Kazalar’ın (!) kronolojisi
2022 yılından bu yana Baltık Denizi altında bulunan 40 kadar enerji ve iletişim kablosuna yönelik 4 sabotaj vakası yaşandı. 2022 Eylül ayında Baltık Denizi altından geçen ve uzunluğu 1200 km bulan Kuzey Akım 1 ve Kuzey Akım 2 doğal gaz boruları patlamış ve olay ile ilgili olarak Rusya bağlantılı olduğu iddia edilen Çin bandıralı bir gemi sorumlu tutulmuştu. Çin Devleti uluslararası hukuku gerekçe göstererek olaydan kurtulmuştu.
8 Ekim 2023 te Finlandiya ve Estonya’yı birbirine bağlayan Baltic Connector doğal gaz ve fiber optik iletişim kabloları koptu. Kablolardaki hasar kısa sürede giderilse de faili meçhul kaldı.
18 Kasım 2024 Finlandiya ve Almanya’yı birbirine bağlayan C-Lion 1 veri kablosu kesildi. İsveç ve Litvanya arasındaki deniz altı kabloları da zarar gördü. Gözler Rus-Çin ittifakına çevrildi. Ancak bu da ispatlanamadı.
Son olarak da 25 Aralık 2024 tarihinde Estlink 2 enerji kablosuna iddiaya göre sabotaj düzenlendi. Olay ile ilgili soruşturma devam ediyor. Bu olaylar henüz net olarak aydınlatılamadı ancak konunun uzmanlarına göre veriler Rusya’nın gölge filosunu işaret ediyor.

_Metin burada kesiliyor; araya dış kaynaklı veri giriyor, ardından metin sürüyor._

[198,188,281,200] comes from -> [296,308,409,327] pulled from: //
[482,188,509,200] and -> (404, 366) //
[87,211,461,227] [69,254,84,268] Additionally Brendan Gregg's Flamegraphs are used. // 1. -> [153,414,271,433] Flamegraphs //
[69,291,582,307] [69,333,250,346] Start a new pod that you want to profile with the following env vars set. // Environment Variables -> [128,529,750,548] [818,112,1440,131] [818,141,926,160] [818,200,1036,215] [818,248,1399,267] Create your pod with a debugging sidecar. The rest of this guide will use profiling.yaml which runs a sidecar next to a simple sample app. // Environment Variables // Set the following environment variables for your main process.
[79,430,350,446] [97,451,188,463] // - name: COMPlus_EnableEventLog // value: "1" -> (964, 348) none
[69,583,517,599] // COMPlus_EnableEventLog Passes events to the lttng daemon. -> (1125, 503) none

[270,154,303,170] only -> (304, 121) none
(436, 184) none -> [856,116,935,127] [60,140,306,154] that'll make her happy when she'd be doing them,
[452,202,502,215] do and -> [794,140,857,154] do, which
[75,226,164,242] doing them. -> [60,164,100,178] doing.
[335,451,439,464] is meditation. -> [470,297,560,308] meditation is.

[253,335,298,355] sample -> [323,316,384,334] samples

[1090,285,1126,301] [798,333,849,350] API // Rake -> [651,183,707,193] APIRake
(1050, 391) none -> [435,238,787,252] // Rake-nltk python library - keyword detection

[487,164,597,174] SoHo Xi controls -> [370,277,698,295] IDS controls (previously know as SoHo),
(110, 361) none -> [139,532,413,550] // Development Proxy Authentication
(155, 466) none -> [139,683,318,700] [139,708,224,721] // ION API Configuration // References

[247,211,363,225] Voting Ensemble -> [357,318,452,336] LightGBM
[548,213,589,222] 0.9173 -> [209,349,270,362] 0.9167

Savaş deniz altına mı taşınıyor?
Baltık Denizi NATO ile Rusya arasındaki güç mücadelesinin yaşandığı en önemli bölgelerden birisi. Bu mücadelenin ardında Finlandiya ve İsveç’in NATO üyeliği sonrası Baltık Denizi’nin bir “NATO gölü”ne dönüşmesi yatıyor.
Teknoloji ileri seviyelere ulaşmış olsa da denizlerin altı henüz tam kontrol edilemeyen bir alan. Yapısı, derinliği, görünmezliği, yaşantının sınırlı olması ve sıvı bir ortam olması izlenmesini ve kontrol edilmesini zorlaştırıyor.
NATO, Baltık Denizi bölgesindeki gücünü arttırıyor
NATO Genel Sekreteri Mark Rutte, Finlandiya Cumhurbaşkanı Aleksandır Stubb ile görüşmesinin ardından, Baltık Denizi’ndeki NATO varlığının artırılacağını açıklamıştı. Tüm bu gelişmeler, Baltık Denizi’nde enerji ve iletişim altyapısına yönelik tehditlerin giderek arttığını ve bu tür saldırıların bölgedeki jeopolitik güvenliği daha da karmaşık hale getirdiğini gösteriyor.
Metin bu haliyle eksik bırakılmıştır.